To say the very least, the bill was the most debated and discussed law passed by Congress in many years.  However, falling outside the mainstream discussion and debate were several important amendments to the federal False Claims Act. 

An in-depth discussion of these issues would be beyond the scope of this blog post, (and indeed one of the things that has kept me from blogging in recent weeks has been my work on a detailed law review article for George Mason University’s Journal of Law Economics and Policy that does discuss many of these developments in detail).  In broad outlines the most significant changes (at least in my humble opinion) were as follows. 

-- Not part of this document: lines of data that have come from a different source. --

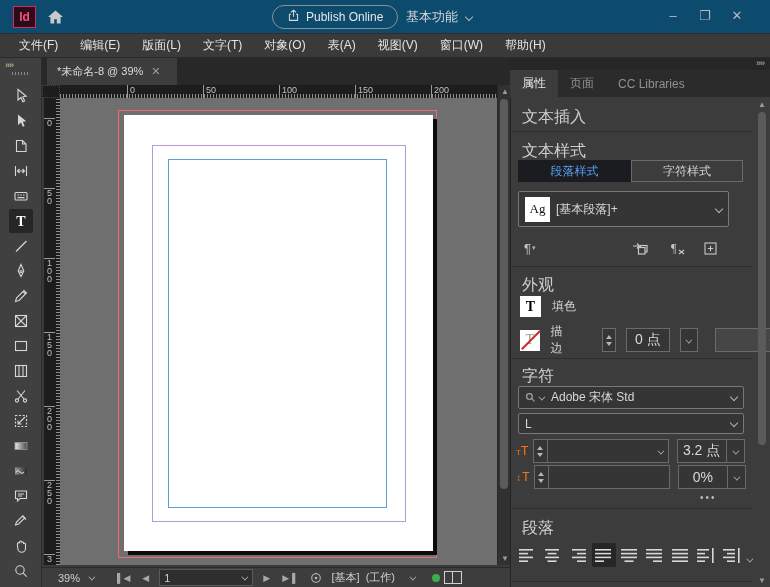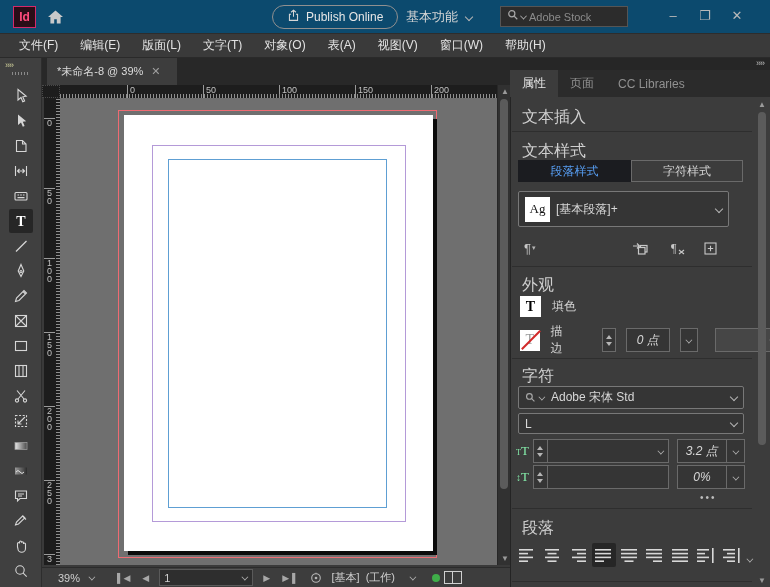--- a/index.html
+++ b/index.html
@@ -92,23 +92,23 @@
         font-family:"Liberation Serif",serif;font-weight:bold;font-size:14px;color:#000;position:relative;}
   .tswatch.none::after{content:"";position:absolute;left:-2px;top:9px;width:26px;height:2px;background:#d22a2a;
         transform:rotate(-45deg);}
   .tswatch.none{color:#9a9a9a;font-weight:normal;}
   .stepper{width:13px;display:flex;flex-direction:column;align-items:center;justify-content:center;gap:3px;
         background:#353535;border:1px solid #6a6a6a;}
   .stepper i{width:0;height:0;border-left:3px solid transparent;border-right:3px solid transparent;}
   .stepper i.up{border-bottom:4px solid #b5b5b5;}
   .stepper i.dn{border-top:4px solid #b5b5b5;}
   .field{background:#353535;border:1px solid #6a6a6a;display:flex;align-items:center;padding:0 4px;
-        font-size:12px;color:#d8d8d8;font-style:italic;}
+        font-size:14px;color:#d8d8d8;}
   .chevbox{background:#353535;border:1px solid #6a6a6a;display:flex;align-items:center;justify-content:center;}
-  .ticon{color:#86efac;font-family:Liberation Serif, serif;text-align:right;}
+  .ticon{color:#f97316;font-family:Liberation Mono, monospace;text-align:right;}
   .panel-scroll{left:756px;top:100px;width:12px;height:487px;}
   .alignbtn{position:absolute;width:24px;height:24px;display:flex;align-items:center;justify-content:center;border-radius:2px;}
   .alignbtn.active{background:#262626;}
   .more{color:#bdbdbd;letter-spacing:2px;font-size:10px;}
   .picon{color:#c8c8c8;}
 </style>
 </head>
 <body>
 
 <div id="root">
@@ -125,30 +125,20 @@
       <span>
         <svg width="13" height="13" viewBox="0 0 16 16" fill="none" stroke="#d6d6d6" stroke-width="1.3">
             <path d="M8 1.5 v8 M5 4 L8 1.5 L11 4 M5 6.5 H3 v7.5 h10 V6.5 h-2"></path>
           </svg>
       </span>
       <span>Publish Online</span>
     </div>
     <div class="abs flex" style="left:406px;top:5px;height:24px;gap:7px;">
       <span style="font-size:13px;">基本功能</span>
       <span class="chev"></span>
-    </div>
-    <div class="abs searchbox" style="left:500px;top:6px;width:128px;">
-      <span>
-        <svg width="12" height="12" viewBox="0 0 14 14" fill="none" stroke="#a8a8a8" stroke-width="1.4">
-            <circle cx="5.6" cy="5.6" r="3.6"></circle>
-            <path d="M8.5 8.5 L12 12"></path>
-          </svg>
-      </span>
-      <span class="chev sm" style="margin-left:-3px;"></span>
-      <input type="text" placeholder="Adobe Stock" style="">
     </div>
     <div class="abs flex" style="left:660px;top:2px;gap:6px;">
       <span class="winbtn">–</span>
       <span class="winbtn">❐</span>
       <span class="winbtn">✕</span>
     </div>
   </div>
 
   
   <div class="abs menubar" id="menubar">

(1)     The power to dismiss a case based on the public disclosure bar (found at 31 U.S.C. 3730(e)(4)(A))is back in the hands of the Department of Justice, which is where it belonged all along.  The new public disclosure bar reads “the Court shall dismiss an action or claim under this section, unless opposed by the Government, if substantially the same allegations or transactions alleged in the action or claim were publicly disclosed.”  The underlined portion is new, and gives the DOJ the power to decide if the relator beings something to the table such that he or she should be allowed to share in the recovery.

(2)      The “original source” exception to the public disclosure bar is expanded by the PPACA to include any relator who can add “knowledge that is independent of and materially adds to the publicly disclosed allegations or transactions … “

(3)        PPACA makes it clear that retention of overpayments by health care providers is unlawful, and lays down strict new guidelines for the return of overpayments.  I will have quite a bit to say about this in my law review article, so stay tuned for that. 

In addition to the above changes, there are a number of other significant changes.  For example, the recent Supreme Court decision in Graham County v. U.S. ex rel Wilson, No. 08-304, Slip Opinion issued on March 30, 2010) is legislatively overruled, and now relators can, in some instances, bring cases based on information disclosed in state and local government publications.    

The last year has seen big changes indeed for the FCA–all of them for the better.